Nostalgick spacer—Wm Blake

School years in my youth—grade school and junior high—were as inflexibly organized and observed as zodiacal years of a professional astrologer.  There was, as the Preacher saith, a time for everything and everything in its ordained time.

            It was a mysterious process, because it was unclear how we all knew—like migrating birds or 17-year locusts—to act at once, without signal, volition or intention to rekindle certain annual rituals.  It was easy to know when to break out the buckle galoshes and the Flexible Fliers, if there were inches of snow on the ground.  It was easy to know when to buy and build kites:  they appeared in the dime stores, and by the time we assembled them and tied together fugitive balls of twine, March winds were up and steady.
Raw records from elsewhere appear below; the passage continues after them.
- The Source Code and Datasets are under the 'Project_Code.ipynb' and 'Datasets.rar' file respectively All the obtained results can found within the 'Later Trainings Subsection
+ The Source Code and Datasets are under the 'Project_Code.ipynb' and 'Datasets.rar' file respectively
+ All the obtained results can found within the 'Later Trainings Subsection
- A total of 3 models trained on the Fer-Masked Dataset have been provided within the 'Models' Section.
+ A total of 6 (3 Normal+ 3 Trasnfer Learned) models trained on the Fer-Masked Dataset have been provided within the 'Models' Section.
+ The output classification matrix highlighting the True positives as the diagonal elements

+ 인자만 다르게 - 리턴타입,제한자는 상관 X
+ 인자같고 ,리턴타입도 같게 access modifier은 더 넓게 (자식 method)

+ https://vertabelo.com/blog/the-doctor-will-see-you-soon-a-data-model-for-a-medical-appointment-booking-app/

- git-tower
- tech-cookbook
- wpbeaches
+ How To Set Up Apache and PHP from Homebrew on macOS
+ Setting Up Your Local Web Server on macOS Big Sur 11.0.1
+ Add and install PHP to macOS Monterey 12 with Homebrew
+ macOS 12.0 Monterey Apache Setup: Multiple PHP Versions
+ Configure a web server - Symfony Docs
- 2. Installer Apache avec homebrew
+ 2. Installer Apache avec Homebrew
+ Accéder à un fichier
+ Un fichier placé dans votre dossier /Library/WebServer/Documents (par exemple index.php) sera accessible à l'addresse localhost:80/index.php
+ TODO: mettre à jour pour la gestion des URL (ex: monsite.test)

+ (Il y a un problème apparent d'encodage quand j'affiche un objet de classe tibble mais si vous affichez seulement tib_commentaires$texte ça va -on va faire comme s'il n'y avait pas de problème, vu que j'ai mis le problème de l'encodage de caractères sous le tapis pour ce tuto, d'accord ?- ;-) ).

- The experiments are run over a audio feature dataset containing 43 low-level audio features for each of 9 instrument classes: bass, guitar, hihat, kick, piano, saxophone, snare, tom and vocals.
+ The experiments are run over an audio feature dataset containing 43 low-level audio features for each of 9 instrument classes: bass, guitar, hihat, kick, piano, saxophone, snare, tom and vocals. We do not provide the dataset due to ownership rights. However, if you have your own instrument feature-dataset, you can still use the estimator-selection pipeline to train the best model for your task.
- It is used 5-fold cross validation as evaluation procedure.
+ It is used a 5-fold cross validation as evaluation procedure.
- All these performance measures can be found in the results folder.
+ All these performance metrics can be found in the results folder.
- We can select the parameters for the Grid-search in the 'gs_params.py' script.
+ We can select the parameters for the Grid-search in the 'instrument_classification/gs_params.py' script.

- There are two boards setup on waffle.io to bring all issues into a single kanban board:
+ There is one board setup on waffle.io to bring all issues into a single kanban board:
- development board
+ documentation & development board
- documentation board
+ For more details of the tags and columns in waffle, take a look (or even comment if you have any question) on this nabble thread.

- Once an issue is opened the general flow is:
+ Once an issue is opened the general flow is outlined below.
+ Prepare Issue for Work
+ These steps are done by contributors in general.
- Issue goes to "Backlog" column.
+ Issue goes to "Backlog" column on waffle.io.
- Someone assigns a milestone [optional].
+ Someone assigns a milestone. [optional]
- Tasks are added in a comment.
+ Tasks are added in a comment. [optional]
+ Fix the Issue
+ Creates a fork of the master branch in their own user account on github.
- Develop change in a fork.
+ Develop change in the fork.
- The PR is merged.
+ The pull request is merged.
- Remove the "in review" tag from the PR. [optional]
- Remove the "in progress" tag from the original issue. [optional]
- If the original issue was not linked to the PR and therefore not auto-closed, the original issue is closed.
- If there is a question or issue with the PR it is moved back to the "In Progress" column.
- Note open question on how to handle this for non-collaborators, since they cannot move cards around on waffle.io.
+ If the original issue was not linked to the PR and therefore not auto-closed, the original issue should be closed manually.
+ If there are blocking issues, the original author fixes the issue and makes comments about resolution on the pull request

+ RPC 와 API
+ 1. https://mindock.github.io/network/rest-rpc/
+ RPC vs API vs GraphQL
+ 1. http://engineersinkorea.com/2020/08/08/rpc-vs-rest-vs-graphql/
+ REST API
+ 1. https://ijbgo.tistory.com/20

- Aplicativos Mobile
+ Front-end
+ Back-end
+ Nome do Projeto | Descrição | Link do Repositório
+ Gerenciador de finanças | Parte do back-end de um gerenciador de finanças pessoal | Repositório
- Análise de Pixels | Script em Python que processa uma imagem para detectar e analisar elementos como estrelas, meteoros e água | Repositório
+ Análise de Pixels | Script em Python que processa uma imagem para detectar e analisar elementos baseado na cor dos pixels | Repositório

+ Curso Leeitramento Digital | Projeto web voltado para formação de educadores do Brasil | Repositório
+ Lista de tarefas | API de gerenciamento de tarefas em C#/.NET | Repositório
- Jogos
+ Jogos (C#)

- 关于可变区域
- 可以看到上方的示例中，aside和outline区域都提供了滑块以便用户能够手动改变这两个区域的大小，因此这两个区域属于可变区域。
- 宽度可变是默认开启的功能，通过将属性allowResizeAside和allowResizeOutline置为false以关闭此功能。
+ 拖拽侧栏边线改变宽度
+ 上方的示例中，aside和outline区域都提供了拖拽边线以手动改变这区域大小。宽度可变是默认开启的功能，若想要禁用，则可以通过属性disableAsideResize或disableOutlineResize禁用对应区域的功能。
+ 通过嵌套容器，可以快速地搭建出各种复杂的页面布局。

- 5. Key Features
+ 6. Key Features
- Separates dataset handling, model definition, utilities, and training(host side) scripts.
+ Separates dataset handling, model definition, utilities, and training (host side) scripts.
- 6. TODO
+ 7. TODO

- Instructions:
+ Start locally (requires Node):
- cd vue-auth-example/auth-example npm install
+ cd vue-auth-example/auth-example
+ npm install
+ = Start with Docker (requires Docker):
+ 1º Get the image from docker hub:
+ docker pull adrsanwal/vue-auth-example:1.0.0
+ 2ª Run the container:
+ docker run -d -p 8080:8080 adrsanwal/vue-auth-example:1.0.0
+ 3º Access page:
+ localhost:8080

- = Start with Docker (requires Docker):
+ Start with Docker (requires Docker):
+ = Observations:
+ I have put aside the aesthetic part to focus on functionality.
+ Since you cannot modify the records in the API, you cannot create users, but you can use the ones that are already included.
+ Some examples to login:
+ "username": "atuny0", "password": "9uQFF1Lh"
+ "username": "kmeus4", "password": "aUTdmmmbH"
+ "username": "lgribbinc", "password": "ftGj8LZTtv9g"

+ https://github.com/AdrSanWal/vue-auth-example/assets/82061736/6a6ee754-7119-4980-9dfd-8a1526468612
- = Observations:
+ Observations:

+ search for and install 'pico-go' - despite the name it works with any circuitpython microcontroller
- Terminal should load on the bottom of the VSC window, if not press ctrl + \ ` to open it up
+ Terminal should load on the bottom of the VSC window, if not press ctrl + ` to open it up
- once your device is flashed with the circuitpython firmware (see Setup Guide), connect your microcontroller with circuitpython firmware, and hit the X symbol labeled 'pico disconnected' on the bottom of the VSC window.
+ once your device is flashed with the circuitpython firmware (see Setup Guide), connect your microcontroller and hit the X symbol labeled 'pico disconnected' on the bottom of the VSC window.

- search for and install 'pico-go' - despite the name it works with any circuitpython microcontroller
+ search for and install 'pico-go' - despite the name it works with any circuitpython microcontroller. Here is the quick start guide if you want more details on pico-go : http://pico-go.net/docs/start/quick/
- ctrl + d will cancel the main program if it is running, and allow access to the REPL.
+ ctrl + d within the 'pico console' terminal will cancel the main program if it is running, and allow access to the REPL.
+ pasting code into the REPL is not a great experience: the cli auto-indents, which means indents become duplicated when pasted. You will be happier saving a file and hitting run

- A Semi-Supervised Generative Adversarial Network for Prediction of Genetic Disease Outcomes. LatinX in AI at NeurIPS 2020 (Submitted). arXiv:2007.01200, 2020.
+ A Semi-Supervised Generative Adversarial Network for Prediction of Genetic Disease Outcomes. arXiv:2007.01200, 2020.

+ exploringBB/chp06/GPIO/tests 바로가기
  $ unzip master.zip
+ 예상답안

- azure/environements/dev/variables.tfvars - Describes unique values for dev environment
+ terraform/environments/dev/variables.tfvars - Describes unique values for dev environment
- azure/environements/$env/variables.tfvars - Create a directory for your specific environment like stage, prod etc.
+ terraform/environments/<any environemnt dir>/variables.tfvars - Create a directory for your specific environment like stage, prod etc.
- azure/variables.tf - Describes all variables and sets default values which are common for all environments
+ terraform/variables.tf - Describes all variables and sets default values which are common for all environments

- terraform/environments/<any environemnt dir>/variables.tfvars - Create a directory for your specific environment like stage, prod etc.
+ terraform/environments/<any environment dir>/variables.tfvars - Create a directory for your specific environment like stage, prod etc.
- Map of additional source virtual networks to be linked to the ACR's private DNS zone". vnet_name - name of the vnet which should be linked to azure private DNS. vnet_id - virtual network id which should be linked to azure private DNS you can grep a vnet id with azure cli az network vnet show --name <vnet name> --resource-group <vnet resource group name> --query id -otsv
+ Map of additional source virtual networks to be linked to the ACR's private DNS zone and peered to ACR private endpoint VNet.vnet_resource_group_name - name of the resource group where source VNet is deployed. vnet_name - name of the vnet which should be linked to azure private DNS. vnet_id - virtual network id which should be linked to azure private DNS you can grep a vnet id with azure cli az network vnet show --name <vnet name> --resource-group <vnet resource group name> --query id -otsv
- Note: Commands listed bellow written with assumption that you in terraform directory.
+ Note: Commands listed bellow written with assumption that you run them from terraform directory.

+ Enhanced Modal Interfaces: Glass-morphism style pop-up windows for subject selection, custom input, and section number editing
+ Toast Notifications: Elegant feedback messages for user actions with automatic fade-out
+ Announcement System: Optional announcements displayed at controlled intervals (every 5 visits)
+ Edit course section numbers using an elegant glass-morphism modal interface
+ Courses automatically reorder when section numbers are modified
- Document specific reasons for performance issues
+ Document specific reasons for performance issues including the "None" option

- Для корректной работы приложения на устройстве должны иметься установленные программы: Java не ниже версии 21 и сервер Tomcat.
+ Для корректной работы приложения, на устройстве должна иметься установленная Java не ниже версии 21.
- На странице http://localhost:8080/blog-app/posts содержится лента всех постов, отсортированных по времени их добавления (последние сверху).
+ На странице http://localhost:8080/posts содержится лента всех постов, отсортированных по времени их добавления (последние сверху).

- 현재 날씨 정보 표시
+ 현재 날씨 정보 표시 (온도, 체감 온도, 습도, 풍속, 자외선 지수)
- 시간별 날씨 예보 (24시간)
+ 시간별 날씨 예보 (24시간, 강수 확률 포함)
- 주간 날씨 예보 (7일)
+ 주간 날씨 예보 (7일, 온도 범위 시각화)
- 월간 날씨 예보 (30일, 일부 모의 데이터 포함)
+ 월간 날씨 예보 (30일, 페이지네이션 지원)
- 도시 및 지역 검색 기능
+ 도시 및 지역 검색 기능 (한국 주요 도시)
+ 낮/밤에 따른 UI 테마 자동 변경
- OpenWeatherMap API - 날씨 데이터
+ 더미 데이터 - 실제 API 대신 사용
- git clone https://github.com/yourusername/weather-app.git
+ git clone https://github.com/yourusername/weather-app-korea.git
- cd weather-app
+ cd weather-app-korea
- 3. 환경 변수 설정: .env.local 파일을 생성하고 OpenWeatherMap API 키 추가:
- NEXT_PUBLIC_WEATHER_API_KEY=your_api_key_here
            Other seasonal fads were controlled by subliminal urges and actions.  One day in May, kids appeared with bags of marbles, and impromptu marbles tournaments bloomed like daffodils.  Or a few squirt guns appeared on the playground and by the next day, we were all armed and dangerous and a state of the war of all against all (Hobbes’ state of nature) existed on playground and streets.  Total war, too, civilians as readily soaked as gun-toters.

            Yoyos appeared on dime store counters, sometimes with lavish displays and appearances by the phenomenal Filipino twins who did endless tricks with the toys.  We all brought our Duncan yoyos, ranging from the basic red-and-black cheapo model to haughty specials painted gold or silver and studded with genuine glass diamonds.  We carried extra strings in our pockets and gathered in rings on playgrounds to practice and learn—walking the dog, around-the-world, putting the baby to sleep, spidery cat’s cradle maneuvers.  They all looked easy till you tried.

            Kites were sold in all shapes and sizes.  A favorite was a flying US flag, like a Hail Columbia shield of stars and stripes.  The cheapest were minimalist one-color jobs, but you could also buy box kites that needed gale force winds to get airborne, bigger and smaller diamond-shaped models, kites printed with colors and slogans and names—Hi-Flyer, CloudBuster.  With a smidgen of ambition and imagination, you built your own, using any paper that was aerodynamic.

            We didn’t have the exotic world-culture kites available now—shaped like birds or fish or butterflies or WW I biplanes or other images, in rainbow colors.  Kite flying in my world was for ordinary schoolkids, not yoga aficionados or transcendental meditators or mock-Tibetan wannabes.  It was just for fun, to learn absorbing, complex and wholly useless skills.  To fly a fragile structure of thin pine sticks, string and tissue paper in an Indiana March cyclone was as tricky as handling a sailboat in a tsunami but without the glory.  A yachtsman would be rich and exotic—socially powerful, aristocratic—while a kite flyer was a lazy bum and arrant time-killer.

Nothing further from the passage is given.